Before answering, work out how many lines below contain the string "trip"; the reply is that number alone.

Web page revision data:
--
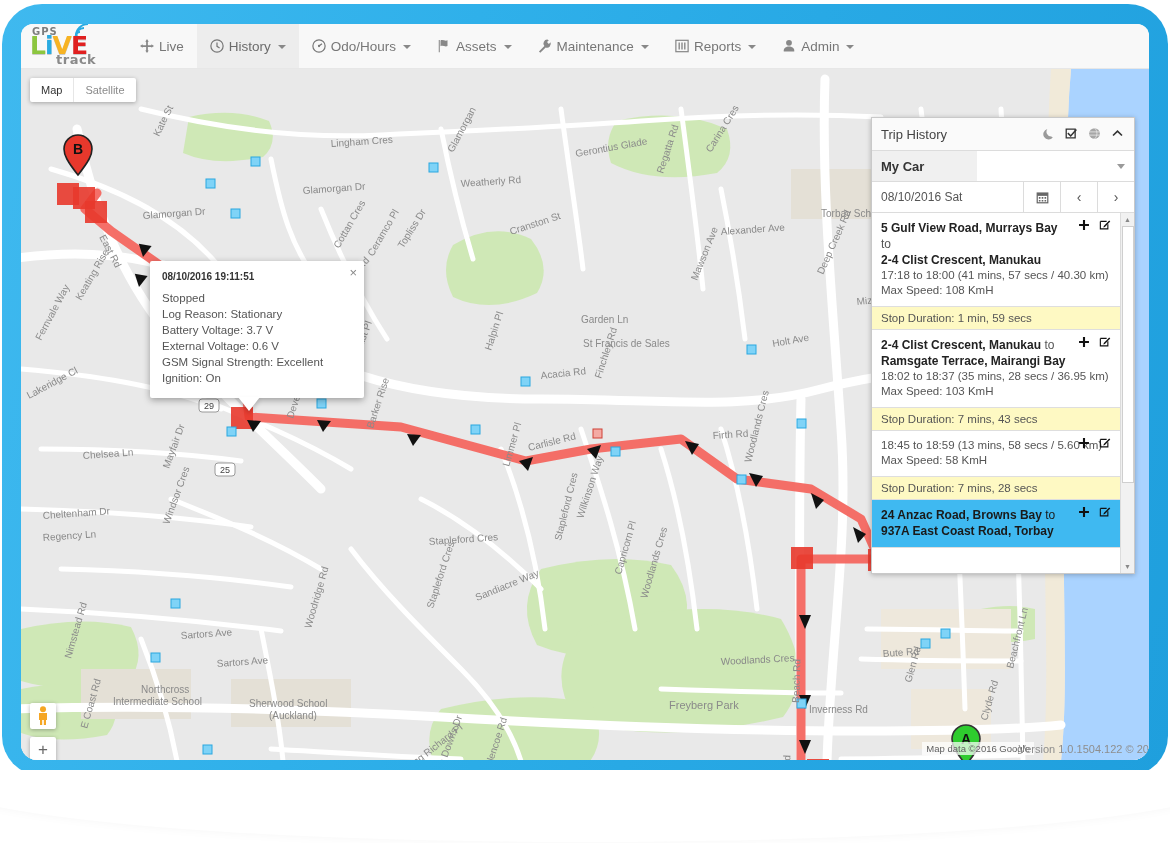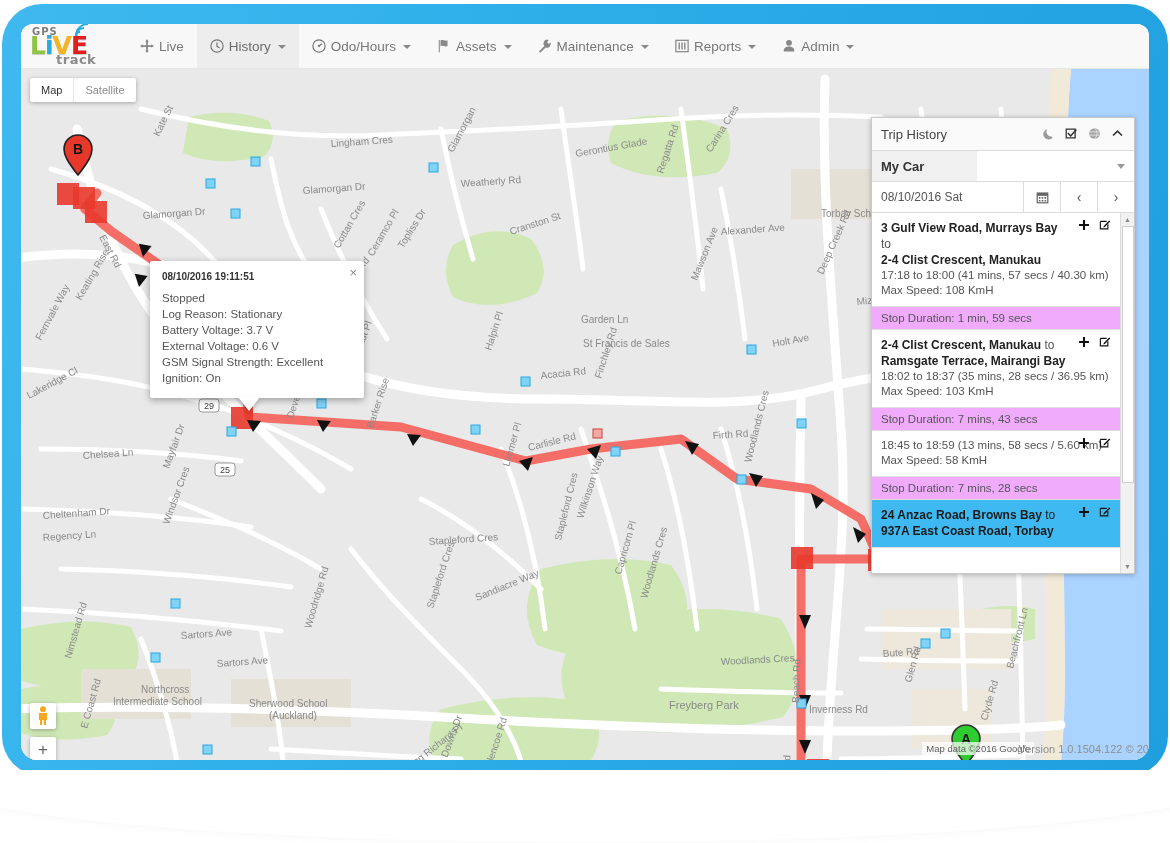--- a/index.html
+++ b/index.html
@@ -104,21 +104,21 @@
   .trip-list{height:360px;overflow:hidden;background:#fff;position:relative;}
   .trip-inner{position:absolute;left:0;top:0;right:13px;}
   .t-item{padding:7px 9px 8px 9px;position:relative;border-bottom:1px solid #dedede;}
   .t-item.selected{background:#3fb9f1;}
   .t-item .route{font-size:12px;color:#222;line-height:16px;padding-right:42px;}
   .t-item .route b{font-weight:bold;}
   .t-item .route .to{font-weight:normal;color:#555;}
   .t-item.selected .route,.t-item.selected .route .to,.t-item.selected .meta{color:#1a1a1a;}
   .t-item .meta{font-size:11.5px;color:#555;line-height:15px;}
   .t-acts{position:absolute;right:8px;top:6px;display:flex;gap:7px;align-items:center;}
-  .stop{padding:5px 9px;font-size:11.5px;color:#555;border-bottom:1px solid #dedede;background:#f0abfc;}
+  .stop{padding:5px 9px;font-size:11.5px;color:#555;border-bottom:1px solid #dedede;background:#fef9c3;}
   .scrollbar{position:absolute;right:0;top:0;width:13px;height:360px;background:#f1f1f1;
     border-left:1px solid #dcdcdc;}
   .sb-up,.sb-dn{height:13px;display:flex;align-items:center;justify-content:center;color:#888;font-size:7px;}
   .sb-thumb{position:absolute;left:1px;top:13px;width:10px;height:255px;background:#fff;
     border:1px solid #cfcfcf;}
 </style>
 </head>
 <body>
 
 <div id="stage">
@@ -543,21 +543,21 @@
                       <path fill="#111" d="M6.6 1.4h2.8v5.2h5.2v2.8H9.4v5.2H6.6V9.4H1.4V6.6h5.2z"></path>
                     </svg>
                   </span>
                   <span class="ic">
                     <svg width="12" height="12" viewBox="0 0 16 16">
                       <path d="M1.8 3.2h8.4M1.8 3.2v10h10V7" fill="none" stroke="#111" stroke-width="1.5"></path>
                       <path d="M6.4 9.2L13.6 2l1.4 1.4-7.2 7.2-2 .6z" fill="#111"></path>
                     </svg>
                   </span>
                 </div>
-                <div class="route"><b>3 Gulf View Road, Murrays Bay</b><span class="to"> to</span><br><b>2-4 Clist Crescent, Manukau</b></div>
+                <div class="route"><b>5 Gulf View Road, Murrays Bay</b><span class="to"> to</span><br><b>2-4 Clist Crescent, Manukau</b></div>
                 <div class="meta">17:18 to 18:00 (41 mins, 57 secs / 40.30 km)</div>
                 <div class="meta">Max Speed: 108 KmH</div>
               </div>
               <div class="stop">Stop Duration: 1 min, 59 secs</div>
               <div class="t-item">
                 <div class="t-acts">
                   <span class="ic">
                     <svg width="12" height="12" viewBox="0 0 16 16">
                       <path fill="#111" d="M6.6 1.4h2.8v5.2h5.2v2.8H9.4v5.2H6.6V9.4H1.4V6.6h5.2z"></path>
                     </svg>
--
Task output: 2